Almodóvar, conhecido por seu apuro estético e narrativo, conduz a história com um ritmo calculado, evitando excessos melodramáticos. Em “Mães Paralelas”, ele adota um tom mais contido, mas não menos impactante. As escolhas visuais — paletas de cores vibrantes e composições simétricas — criam uma atmosfera que é ao mesmo tempo acolhedora e inquietante. Essa abordagem reflete-se também no desenvolvimento temático do filme, que aborda questões como a memória histórica e o legado familiar. A busca de Janis pelo paradeiro do bisavô, desaparecido durante a Guerra Civil Espanhola, adiciona uma dimensão política ao enredo, conectando o drama pessoal às feridas não cicatrizadas de um país.

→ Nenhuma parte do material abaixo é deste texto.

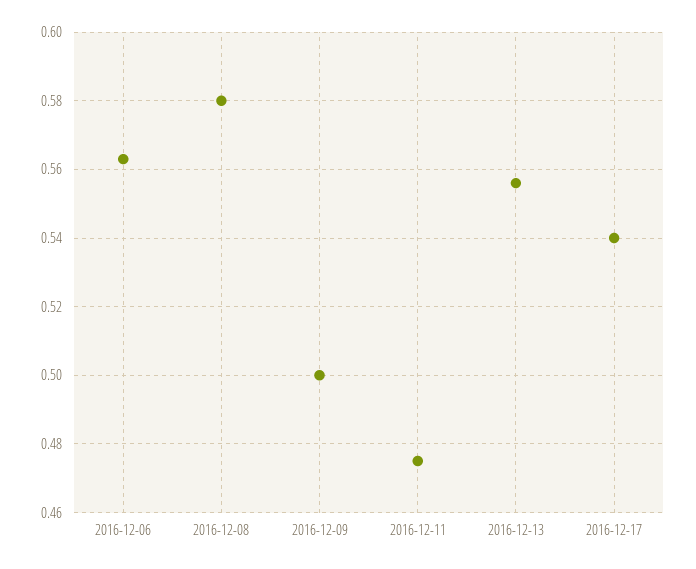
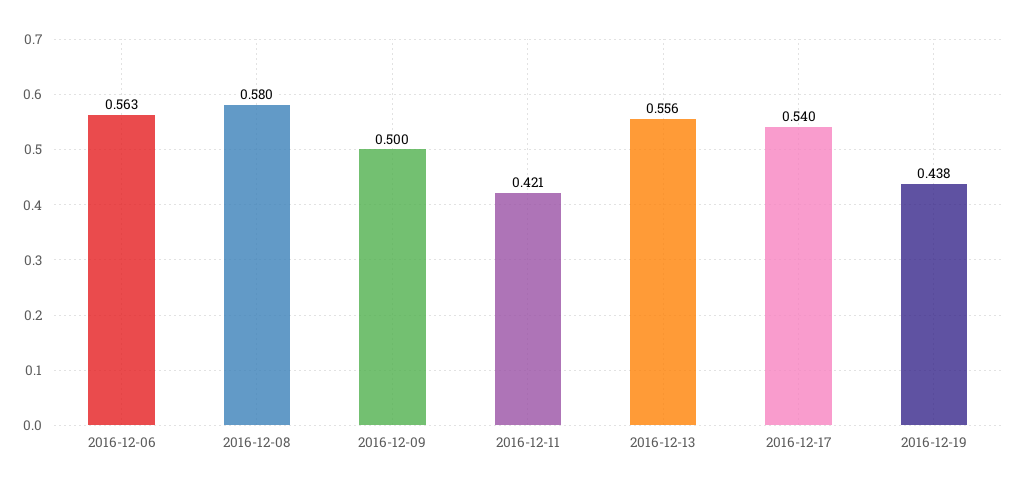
2016-12-11: 0.475 -> 0.421
2016-12-19: none -> 0.438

Rossy de Palma, como Elena, a confidente de Janis, e Aitana Sánchez-Gijón, como Teresa, a mãe de Ana, complementam o elenco com performances marcantes. De Palma, com sua presença magnética, traz leveza e um toque de excentricidade à narrativa, enquanto Sánchez-Gijón interpreta uma atriz que prioriza a carreira em detrimento da família, refletindo dilemas contemporâneos sobre maternidade e realização pessoal.

No entanto, nem tudo em “Mães Paralelas” se resolve de forma homogênea. A inserção do arco histórico — envolvendo as fossas comuns da ditadura franquista —, embora relevante, carece de um tratamento mais integrado à narrativa principal. Esse elemento funciona mais como pano de fundo do que como parte essencial da trama, o que pode deixar a sensação de que o filme tenta abarcar mais do que consegue desenvolver completamente. Ainda assim, Almodóvar demonstra sua habilidade ao equilibrar essas subtramas, conferindo-lhes um peso emocional que ressoa com o público.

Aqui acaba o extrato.